Sebelum penemuan altar ini, para ilmuwan telah mengetahui adanya interaksi antara Teotihuacan dan Tikal tetapi belum bisa memastikan sifat hubungan tersebut. Altar yang ditemukan terletak di atas dua jasad, termasuk seorang laki-laki dewasa dan seorang anak kecil, menunjukkan adanya praktik penguburan yang lebih umum ditemukan di Teotihuacan. Hal ini mengindikasikan bahwa Tikal tidak hanya sebagai pusat perdagangan, tetapi juga sebagai tempat di mana pengaruh Teotihuacan sangat mendalam.
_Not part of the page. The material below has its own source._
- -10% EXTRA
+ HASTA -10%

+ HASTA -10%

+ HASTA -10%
Selama penggalian, para arkeolog menemukan dekorasi pada altar yang menampilkan sosok manusia dengan hiasan kepala berbulu, serta sisa-sisa cat merah, hitam, dan kuning. Desain ini mirip dengan simbol atau representasi dewa yang lebih umum di Teotihuacan, mencerminkan bagaimana praktik budaya dari satu wilayah dapat menyebar dan beradaptasi di wilayah lain. “Altar ini mengonfirmasi bahwa ritual Teotihuacan digunakan di pusat kota Tikal, melibatkan orang-orang yang menggunakan gaya lukisan Teotihuacan yang sangat asing untuk menggambarkan dewa asing,” jelas Houston.
Penemuan ini juga menunjukkan bahwa pengorbanan ritual, termasuk penguburan bayi, mirip dengan praktik yang ditemukan di Meksiko Tengah, mempertegas bahwa ada pertukaran budaya yang signifikan antara kedua peradaban tersebut. Secara keseluruhan, ini menunjukkan bahwa pengaruh Teotihuacan di Tikal bukanlah suatu kebetulan, melainkan bagian dari upaya yang lebih besar untuk membangun dominasi politik dan budaya.
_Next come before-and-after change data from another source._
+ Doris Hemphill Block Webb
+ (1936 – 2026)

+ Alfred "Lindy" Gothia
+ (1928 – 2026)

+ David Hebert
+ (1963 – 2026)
Andrew Scherer, rekan penulis studi lainnya, juga menggarisbawahi kompleksitas hubungan antara suku Maya dan Teotihuacan. Ia mencatat bahwa penggalian lebih lanjut menunjukkan bahwa bangunan-bangunan tersebut tampaknya telah dikubur dengan sengaja, berpotensi mencerminkan perasaan campur aduk suku Maya terhadap kekuatan Teotihuacan. “Suku Maya biasa membangun di atas bangunan yang telah ada sebelumnya, tetapi dalam kasus altar ini, mereka menguburnya dan meninggalkannya, menciptakan bukti yang menunjukkan bahwa mereka memperlakukannya hampir seperti tugu peringatan,” jelasnya.
Pentingnya penemuan ini tidak hanya terletak pada barang-barang yang ditemukan, tetapi juga pada gambaran yang ditawarkannya mengenai bagaimana dua peradaban besar berinteraksi dalam konteks kekuasaan. Dalam kajian sejarah, ada catatan bahwa pada sekitar tahun 378 M, Teotihuacan berupaya mengambil alih kekuasaan di wilayah tersebut dengan cara menggulingkan raja lokal dan menggantinya dengan pemimpin yang lebih dapat diandalkan untuk kepentingan mereka sendiri.
Dengan penemuan altar ini, kini kita memiliki lebih banyak informasi untuk membahas dinamika kekuatan di antara dua peradaban yang pernah berjaya. Sejarah menunjukkan bahwa interaksi antarbudaya sering kali melibatkan peperangan, ekspansi, dan kerjasama yang kompleks, dan altar misterius ini hanya menambah dimensi baru kepada narasi yang sudah ada. Ini menunjukkan bahwa meski dua budaya mungkin tampak terpisah oleh ruang dan waktu, pengaruh mereka dapat membentuk satu sama lain dengan cara yang mendalam dan kekal.